[RAW DATA Boundary: Start]
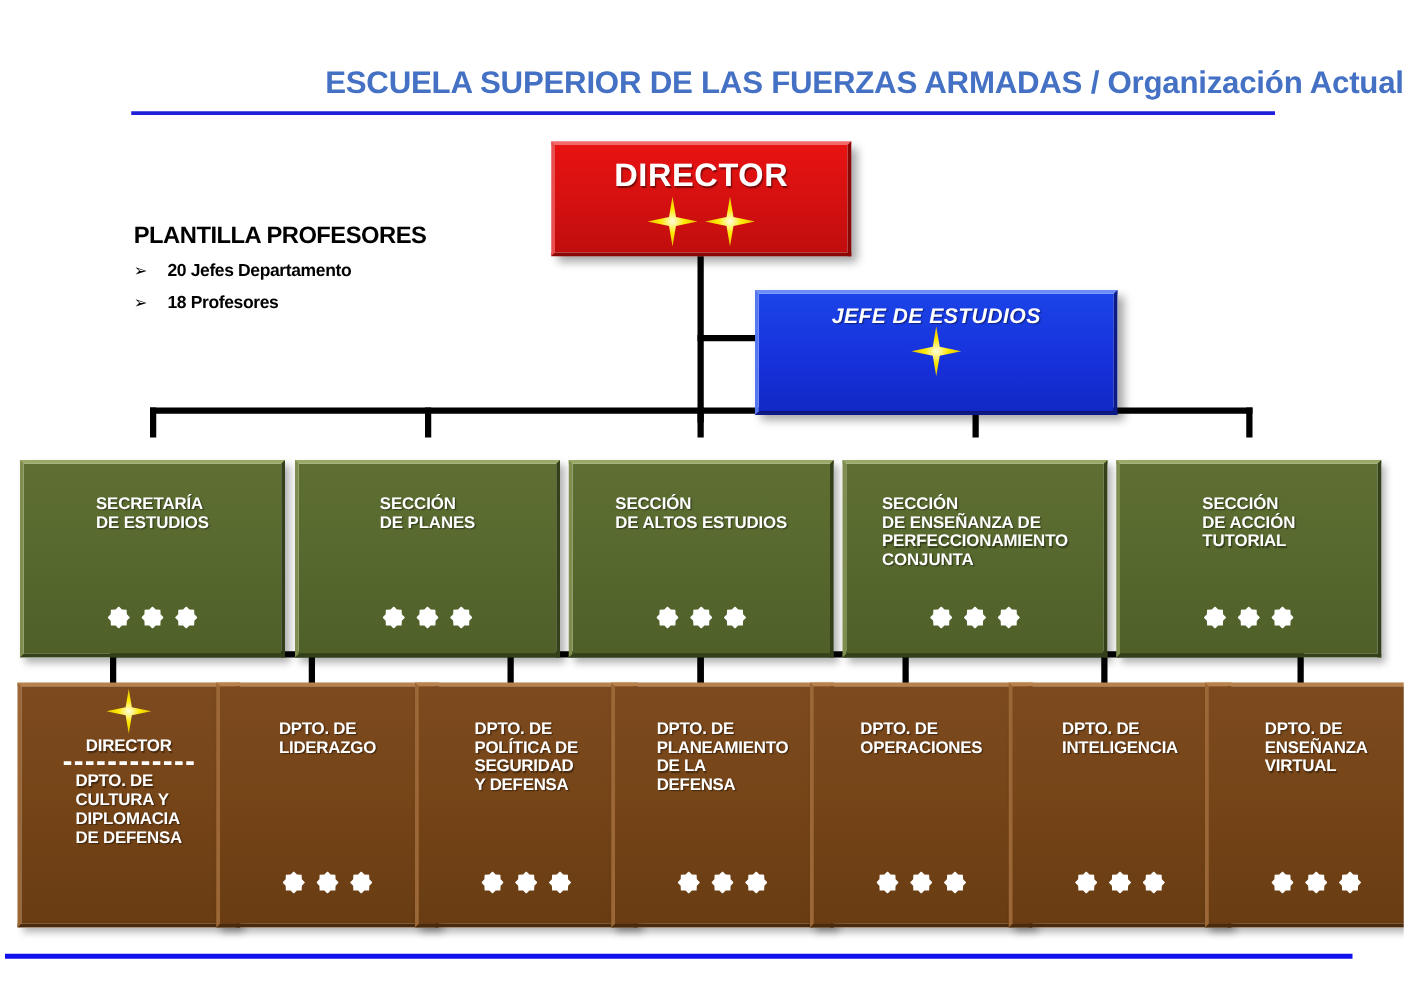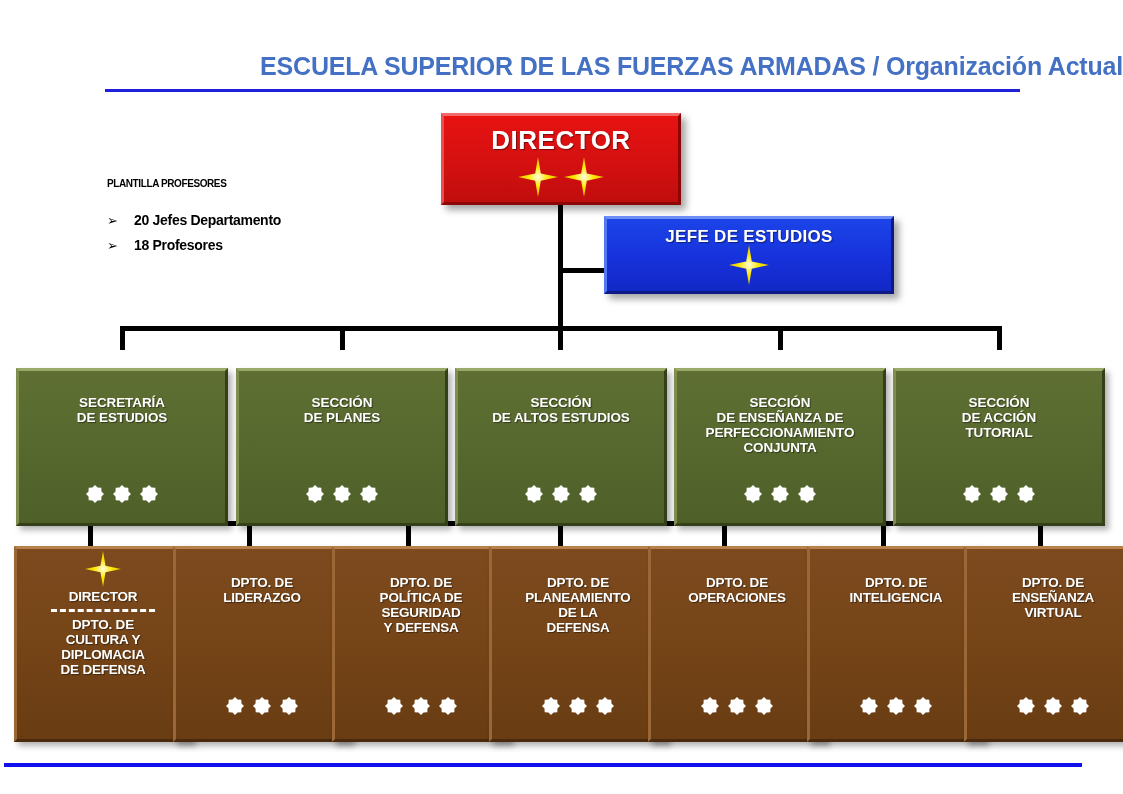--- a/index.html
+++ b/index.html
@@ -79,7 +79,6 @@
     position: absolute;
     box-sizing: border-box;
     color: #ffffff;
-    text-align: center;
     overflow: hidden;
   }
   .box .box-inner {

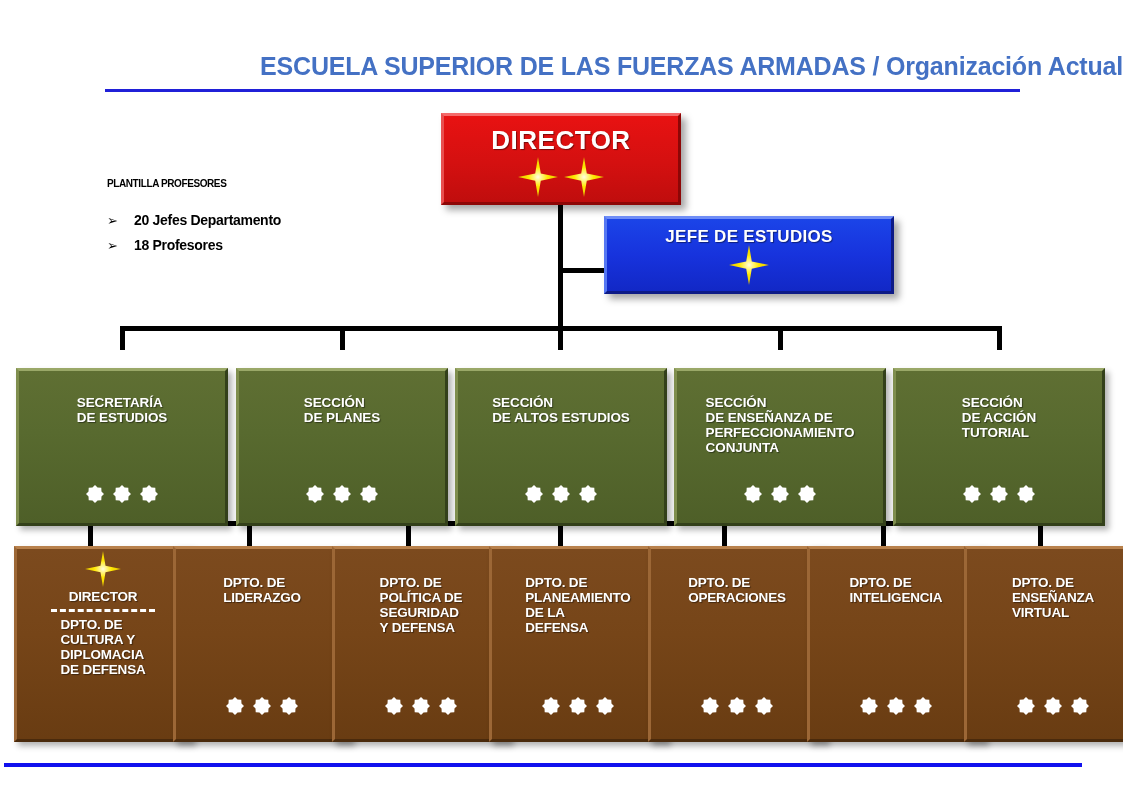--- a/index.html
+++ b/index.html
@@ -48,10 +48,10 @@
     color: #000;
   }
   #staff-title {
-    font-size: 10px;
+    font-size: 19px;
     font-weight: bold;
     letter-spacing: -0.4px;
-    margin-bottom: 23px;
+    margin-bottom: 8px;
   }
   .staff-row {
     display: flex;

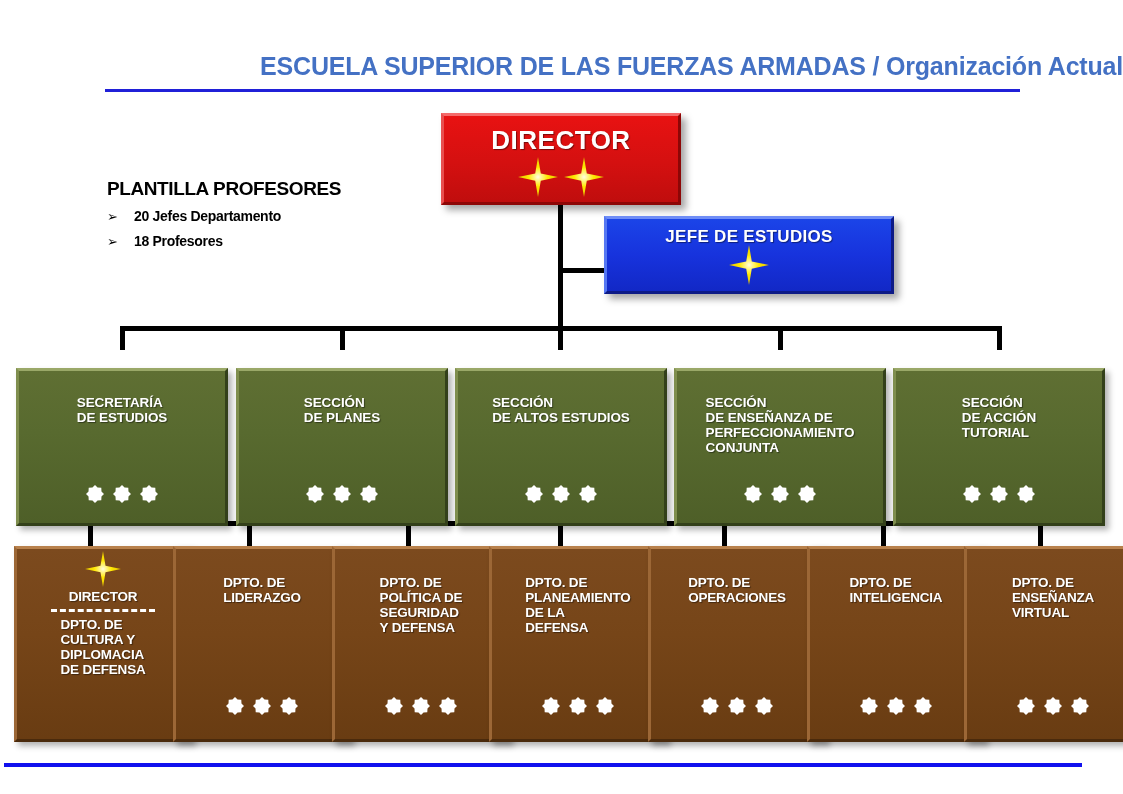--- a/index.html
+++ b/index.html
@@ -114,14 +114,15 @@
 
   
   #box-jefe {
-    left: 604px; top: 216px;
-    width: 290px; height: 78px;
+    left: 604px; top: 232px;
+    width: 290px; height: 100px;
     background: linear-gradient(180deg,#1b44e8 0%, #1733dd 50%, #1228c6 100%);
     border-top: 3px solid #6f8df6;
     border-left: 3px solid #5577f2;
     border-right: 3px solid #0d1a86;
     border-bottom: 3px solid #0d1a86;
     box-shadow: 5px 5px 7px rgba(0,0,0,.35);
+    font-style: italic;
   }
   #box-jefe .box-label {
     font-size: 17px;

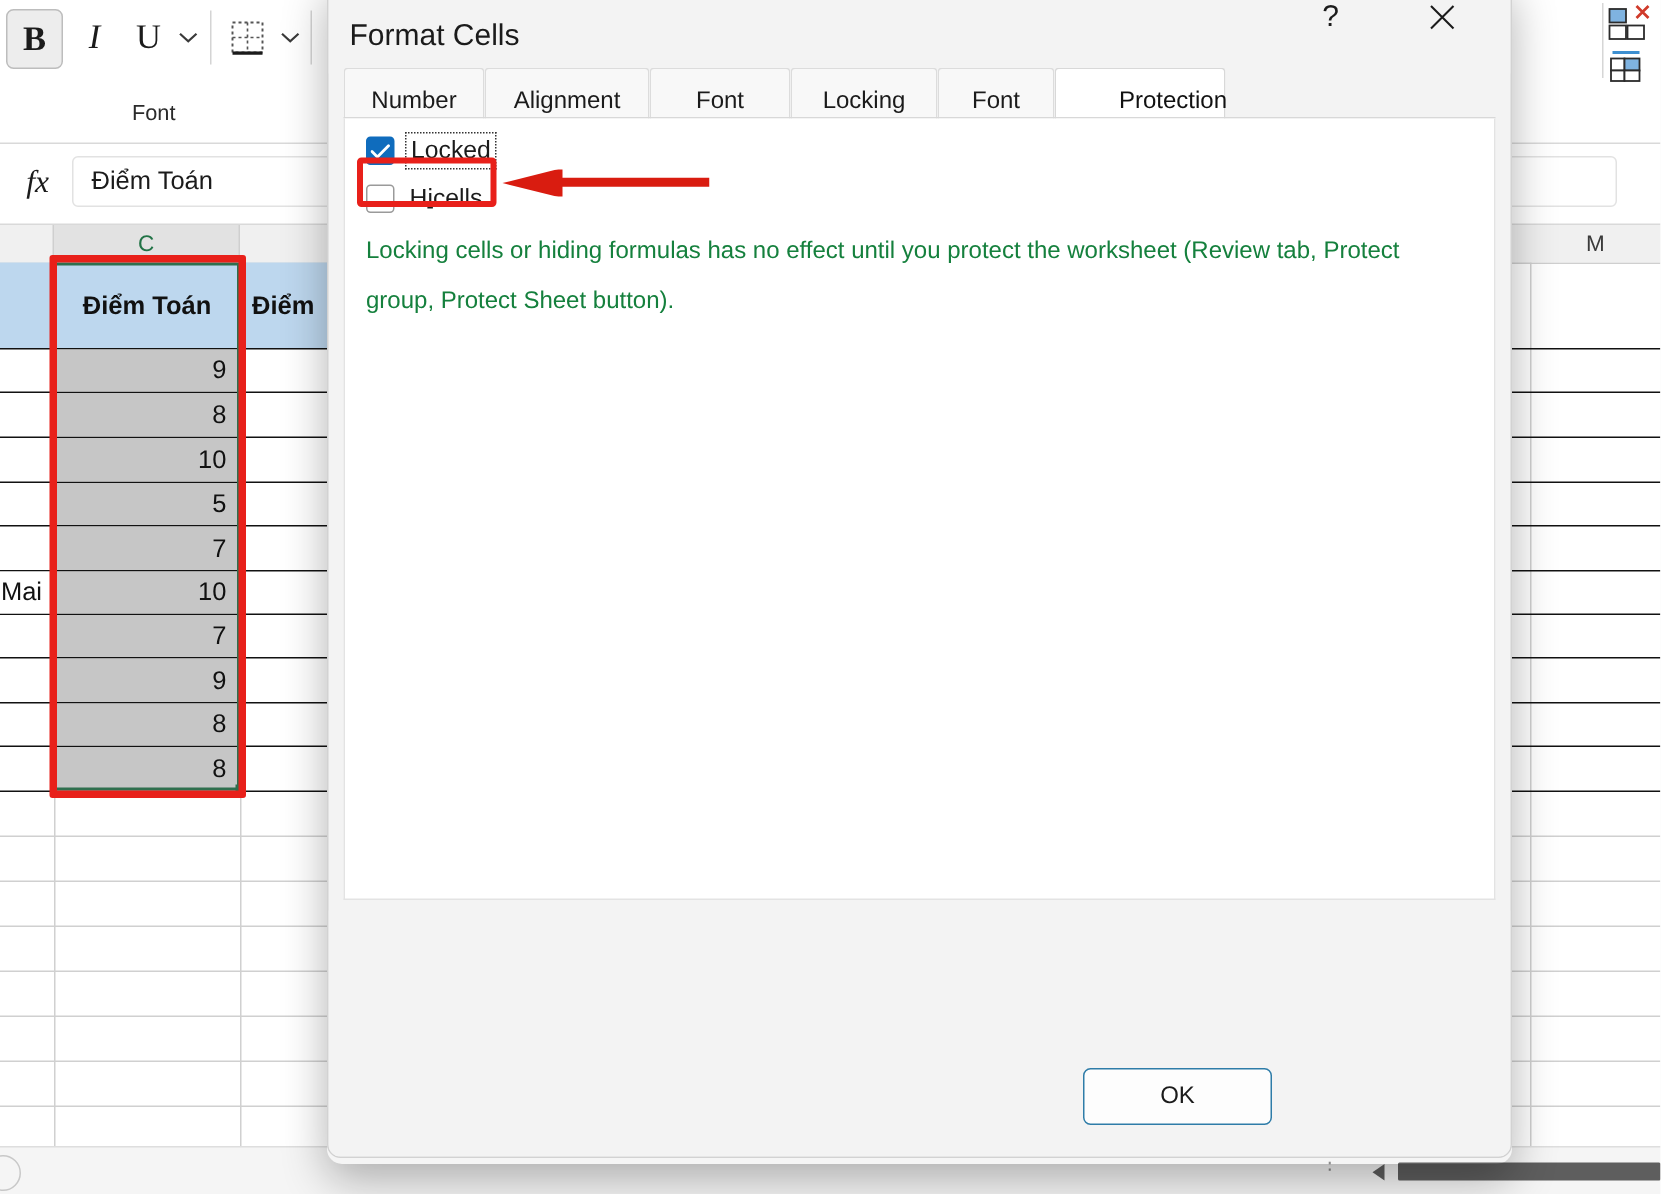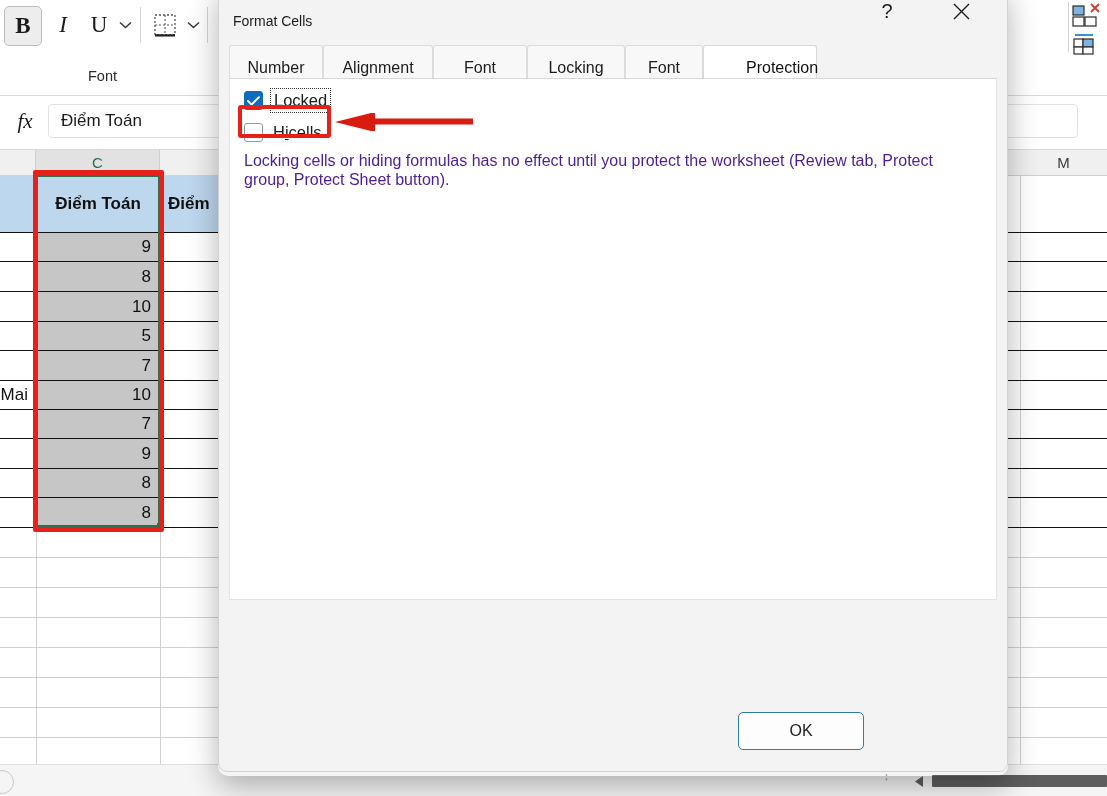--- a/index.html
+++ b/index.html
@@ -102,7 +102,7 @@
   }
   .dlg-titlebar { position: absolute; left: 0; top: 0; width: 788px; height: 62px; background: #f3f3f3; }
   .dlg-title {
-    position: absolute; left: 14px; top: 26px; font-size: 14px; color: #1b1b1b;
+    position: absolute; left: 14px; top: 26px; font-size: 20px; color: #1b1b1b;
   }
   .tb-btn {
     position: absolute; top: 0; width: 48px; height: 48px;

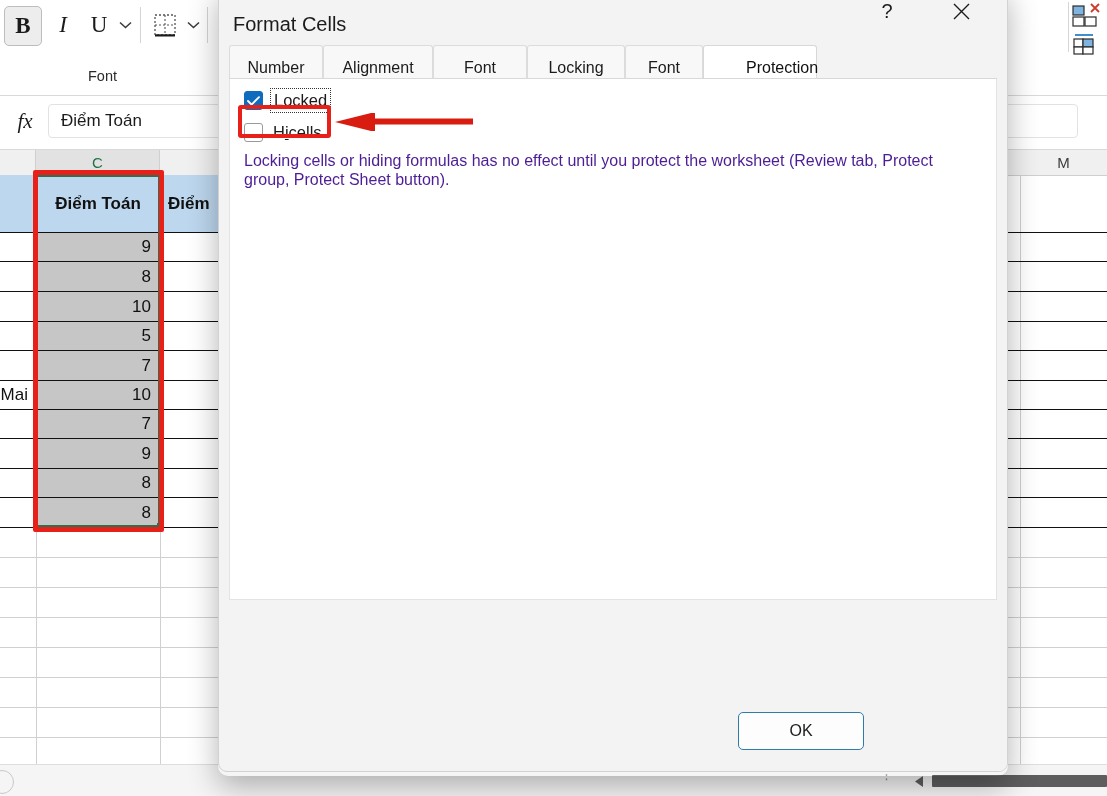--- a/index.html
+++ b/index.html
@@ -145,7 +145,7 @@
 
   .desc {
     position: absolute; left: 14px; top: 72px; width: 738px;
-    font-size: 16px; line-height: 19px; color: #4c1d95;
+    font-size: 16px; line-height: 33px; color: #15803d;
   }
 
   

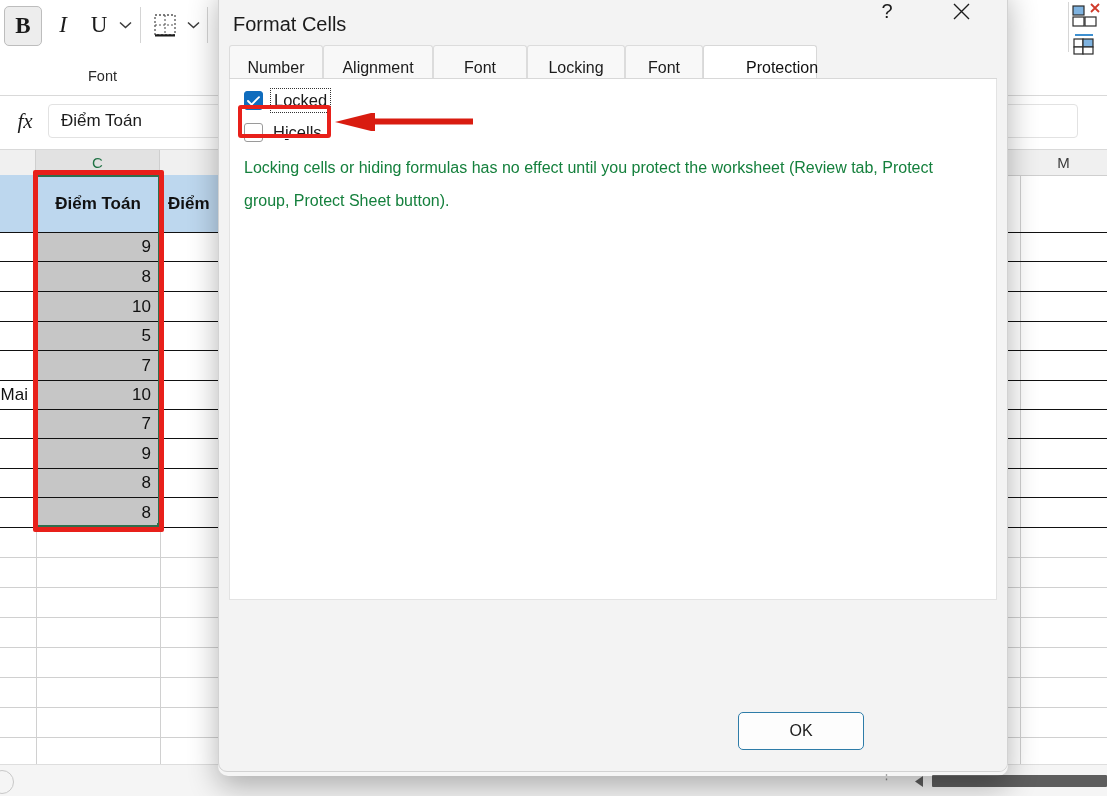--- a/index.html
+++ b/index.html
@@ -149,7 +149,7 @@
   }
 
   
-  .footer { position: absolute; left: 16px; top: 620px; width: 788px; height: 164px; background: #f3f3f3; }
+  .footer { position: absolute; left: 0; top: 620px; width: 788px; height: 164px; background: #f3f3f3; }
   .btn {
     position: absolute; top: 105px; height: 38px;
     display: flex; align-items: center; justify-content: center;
[RAW DATA Boundary: End]
- **EXERCISE INSTRUCTIONS**
Single out each line of the records above with the string "border" in it, and copy it.

- **RESULT FOR THIS EXERCISE**
     box-sizing: border-box;
     border-top: 3px solid #6f8df6;
     border-left: 3px solid #5577f2;
     border-right: 3px solid #0d1a86;
     border-bottom: 3px solid #0d1a86;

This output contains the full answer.